WHAT THE TASK ASKS: Your job is to copy every record exactly.

Source records:
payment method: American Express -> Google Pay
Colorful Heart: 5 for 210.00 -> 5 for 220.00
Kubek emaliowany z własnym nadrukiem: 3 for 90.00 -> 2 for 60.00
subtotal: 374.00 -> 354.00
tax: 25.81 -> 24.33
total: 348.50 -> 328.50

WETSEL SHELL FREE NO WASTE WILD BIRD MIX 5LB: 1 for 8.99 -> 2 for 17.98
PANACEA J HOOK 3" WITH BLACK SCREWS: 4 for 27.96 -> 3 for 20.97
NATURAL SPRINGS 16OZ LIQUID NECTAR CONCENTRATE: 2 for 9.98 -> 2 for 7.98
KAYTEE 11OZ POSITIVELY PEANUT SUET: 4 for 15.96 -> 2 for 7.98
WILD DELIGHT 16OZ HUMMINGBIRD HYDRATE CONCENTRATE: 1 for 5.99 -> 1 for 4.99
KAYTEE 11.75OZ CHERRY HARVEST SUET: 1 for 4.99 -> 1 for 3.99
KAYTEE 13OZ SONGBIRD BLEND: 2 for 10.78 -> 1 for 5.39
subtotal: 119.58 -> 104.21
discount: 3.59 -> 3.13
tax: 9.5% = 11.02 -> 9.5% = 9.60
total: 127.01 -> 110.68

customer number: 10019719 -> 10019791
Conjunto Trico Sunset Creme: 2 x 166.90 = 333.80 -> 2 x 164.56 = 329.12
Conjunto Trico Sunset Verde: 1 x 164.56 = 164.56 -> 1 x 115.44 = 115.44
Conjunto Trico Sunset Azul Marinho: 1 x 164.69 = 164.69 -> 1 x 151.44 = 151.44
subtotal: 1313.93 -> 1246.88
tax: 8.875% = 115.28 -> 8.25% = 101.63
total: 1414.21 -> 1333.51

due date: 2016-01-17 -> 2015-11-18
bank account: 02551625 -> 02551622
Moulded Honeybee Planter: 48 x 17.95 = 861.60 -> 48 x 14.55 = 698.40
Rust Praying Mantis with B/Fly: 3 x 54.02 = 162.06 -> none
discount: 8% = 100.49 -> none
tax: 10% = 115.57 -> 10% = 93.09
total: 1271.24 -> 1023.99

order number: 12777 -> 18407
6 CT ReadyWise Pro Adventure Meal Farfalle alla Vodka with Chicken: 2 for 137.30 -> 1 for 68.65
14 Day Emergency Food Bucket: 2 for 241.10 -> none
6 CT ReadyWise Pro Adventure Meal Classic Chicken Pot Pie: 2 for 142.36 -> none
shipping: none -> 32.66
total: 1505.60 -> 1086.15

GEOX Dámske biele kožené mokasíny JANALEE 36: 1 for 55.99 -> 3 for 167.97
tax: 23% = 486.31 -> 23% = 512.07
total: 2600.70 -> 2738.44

PROBLEM SOLUTION:
payment method: American Express -> Google Pay
Colorful Heart: 5 for 210.00 -> 5 for 220.00
Kubek emaliowany z własnym nadrukiem: 3 for 90.00 -> 2 for 60.00
subtotal: 374.00 -> 354.00
tax: 25.81 -> 24.33
total: 348.50 -> 328.50

WETSEL SHELL FREE NO WASTE WILD BIRD MIX 5LB: 1 for 8.99 -> 2 for 17.98
PANACEA J HOOK 3" WITH BLACK SCREWS: 4 for 27.96 -> 3 for 20.97
NATURAL SPRINGS 16OZ LIQUID NECTAR CONCENTRATE: 2 for 9.98 -> 2 for 7.98
KAYTEE 11OZ POSITIVELY PEANUT SUET: 4 for 15.96 -> 2 for 7.98
WILD DELIGHT 16OZ HUMMINGBIRD HYDRATE CONCENTRATE: 1 for 5.99 -> 1 for 4.99
KAYTEE 11.75OZ CHERRY HARVEST SUET: 1 for 4.99 -> 1 for 3.99
KAYTEE 13OZ SONGBIRD BLEND: 2 for 10.78 -> 1 for 5.39
subtotal: 119.58 -> 104.21
discount: 3.59 -> 3.13
tax: 9.5% = 11.02 -> 9.5% = 9.60
total: 127.01 -> 110.68

customer number: 10019719 -> 10019791
Conjunto Trico Sunset Creme: 2 x 166.90 = 333.80 -> 2 x 164.56 = 329.12
Conjunto Trico Sunset Verde: 1 x 164.56 = 164.56 -> 1 x 115.44 = 115.44
Conjunto Trico Sunset Azul Marinho: 1 x 164.69 = 164.69 -> 1 x 151.44 = 151.44
subtotal: 1313.93 -> 1246.88
tax: 8.875% = 115.28 -> 8.25% = 101.63
total: 1414.21 -> 1333.51

due date: 2016-01-17 -> 2015-11-18
bank account: 02551625 -> 02551622
Moulded Honeybee Planter: 48 x 17.95 = 861.60 -> 48 x 14.55 = 698.40
Rust Praying Mantis with B/Fly: 3 x 54.02 = 162.06 -> none
discount: 8% = 100.49 -> none
tax: 10% = 115.57 -> 10% = 93.09
total: 1271.24 -> 1023.99

order number: 12777 -> 18407
6 CT ReadyWise Pro Adventure Meal Farfalle alla Vodka with Chicken: 2 for 137.30 -> 1 for 68.65
14 Day Emergency Food Bucket: 2 for 241.10 -> none
6 CT ReadyWise Pro Adventure Meal Classic Chicken Pot Pie: 2 for 142.36 -> none
shipping: none -> 32.66
total: 1505.60 -> 1086.15

GEOX Dámske biele kožené mokasíny JANALEE 36: 1 for 55.99 -> 3 for 167.97
tax: 23% = 486.31 -> 23% = 512.07
total: 2600.70 -> 2738.44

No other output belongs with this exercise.